* _Instructions for the task_
Print the data verbatim. Leave every image out.

----------

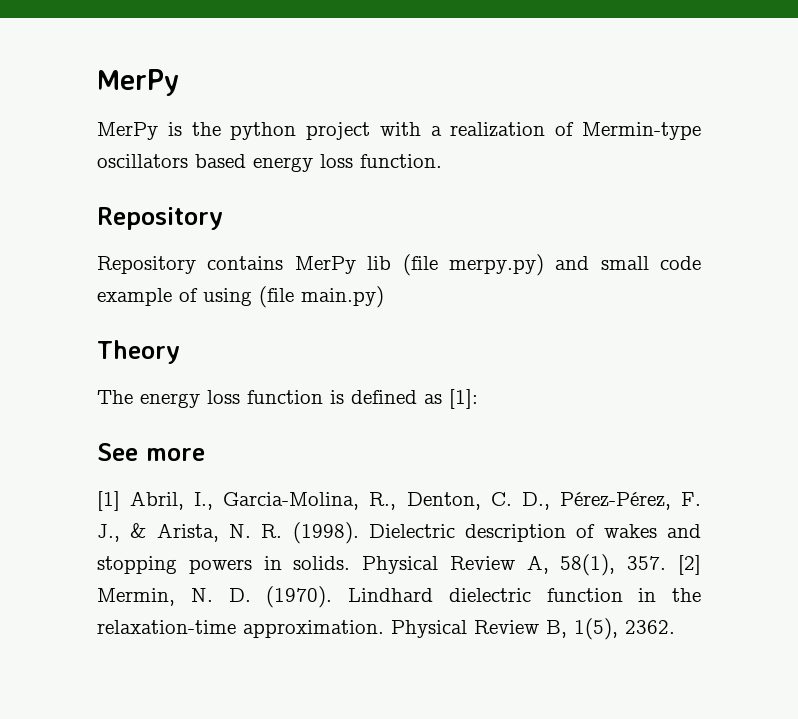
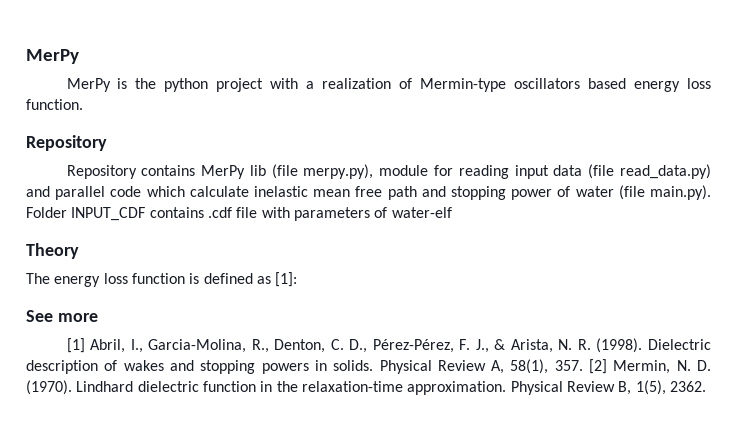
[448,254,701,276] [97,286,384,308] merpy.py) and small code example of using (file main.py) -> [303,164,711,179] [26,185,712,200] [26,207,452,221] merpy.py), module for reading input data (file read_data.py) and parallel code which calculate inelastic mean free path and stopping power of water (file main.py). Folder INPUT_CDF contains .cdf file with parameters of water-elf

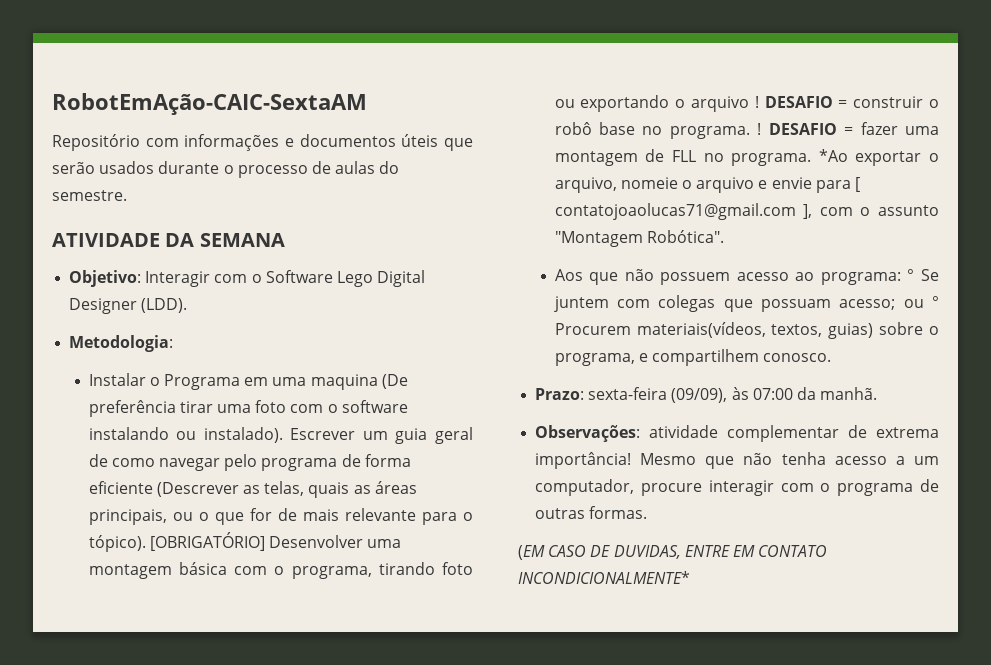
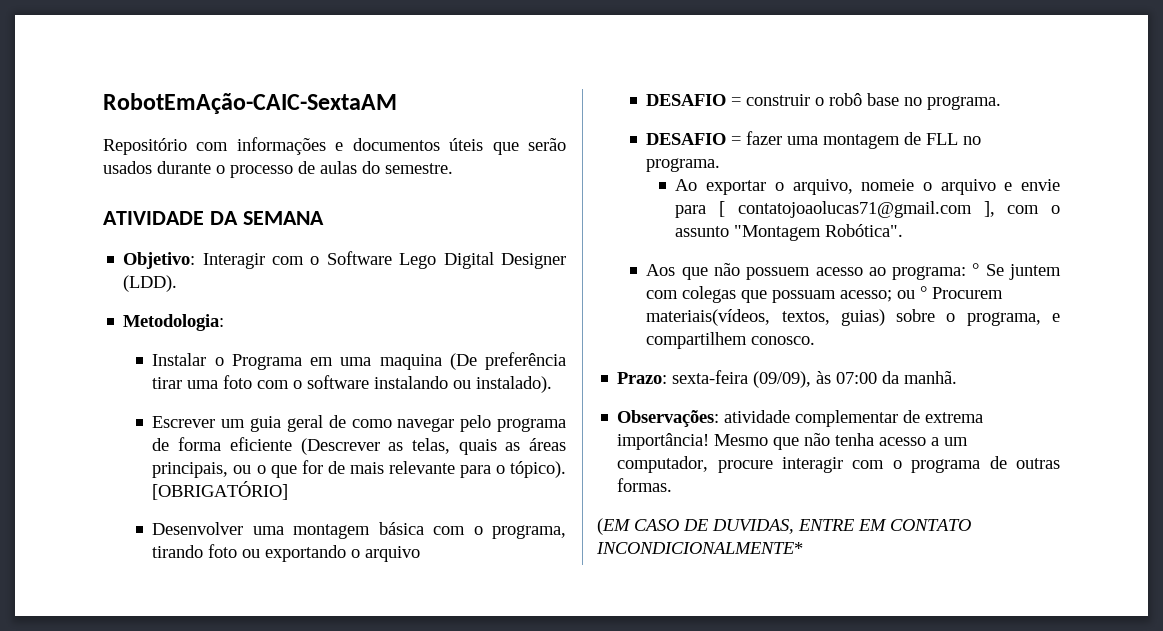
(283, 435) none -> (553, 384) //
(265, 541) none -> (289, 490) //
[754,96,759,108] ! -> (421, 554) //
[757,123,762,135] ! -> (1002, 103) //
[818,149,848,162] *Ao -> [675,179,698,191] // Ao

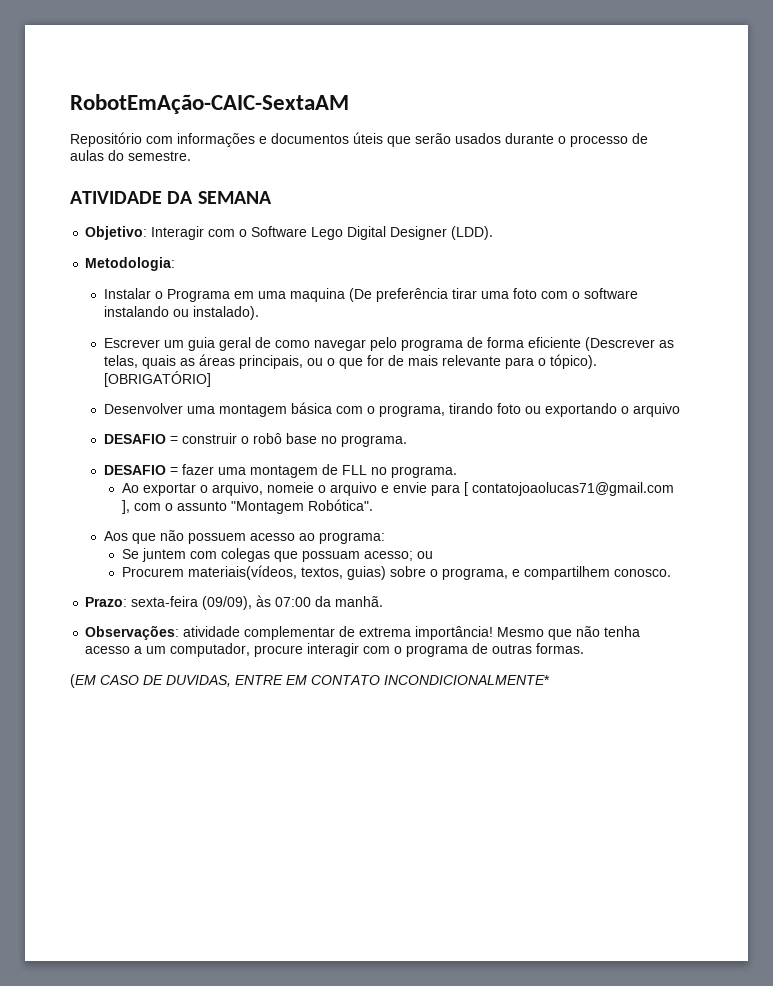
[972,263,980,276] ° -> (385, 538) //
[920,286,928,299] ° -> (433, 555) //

----------

* _Result of this exercise_
[448,254,701,276] [97,286,384,308] merpy.py) and small code example of using (file main.py) -> [303,164,711,179] [26,185,712,200] [26,207,452,221] merpy.py), module for reading input data (file read_data.py) and parallel code which calculate inelastic mean free path and stopping power of water (file main.py). Folder INPUT_CDF contains .cdf file with parameters of water-elf

(283, 435) none -> (553, 384) //
(265, 541) none -> (289, 490) //
[754,96,759,108] ! -> (421, 554) //
[757,123,762,135] ! -> (1002, 103) //
[818,149,848,162] *Ao -> [675,179,698,191] // Ao

[972,263,980,276] ° -> (385, 538) //
[920,286,928,299] ° -> (433, 555) //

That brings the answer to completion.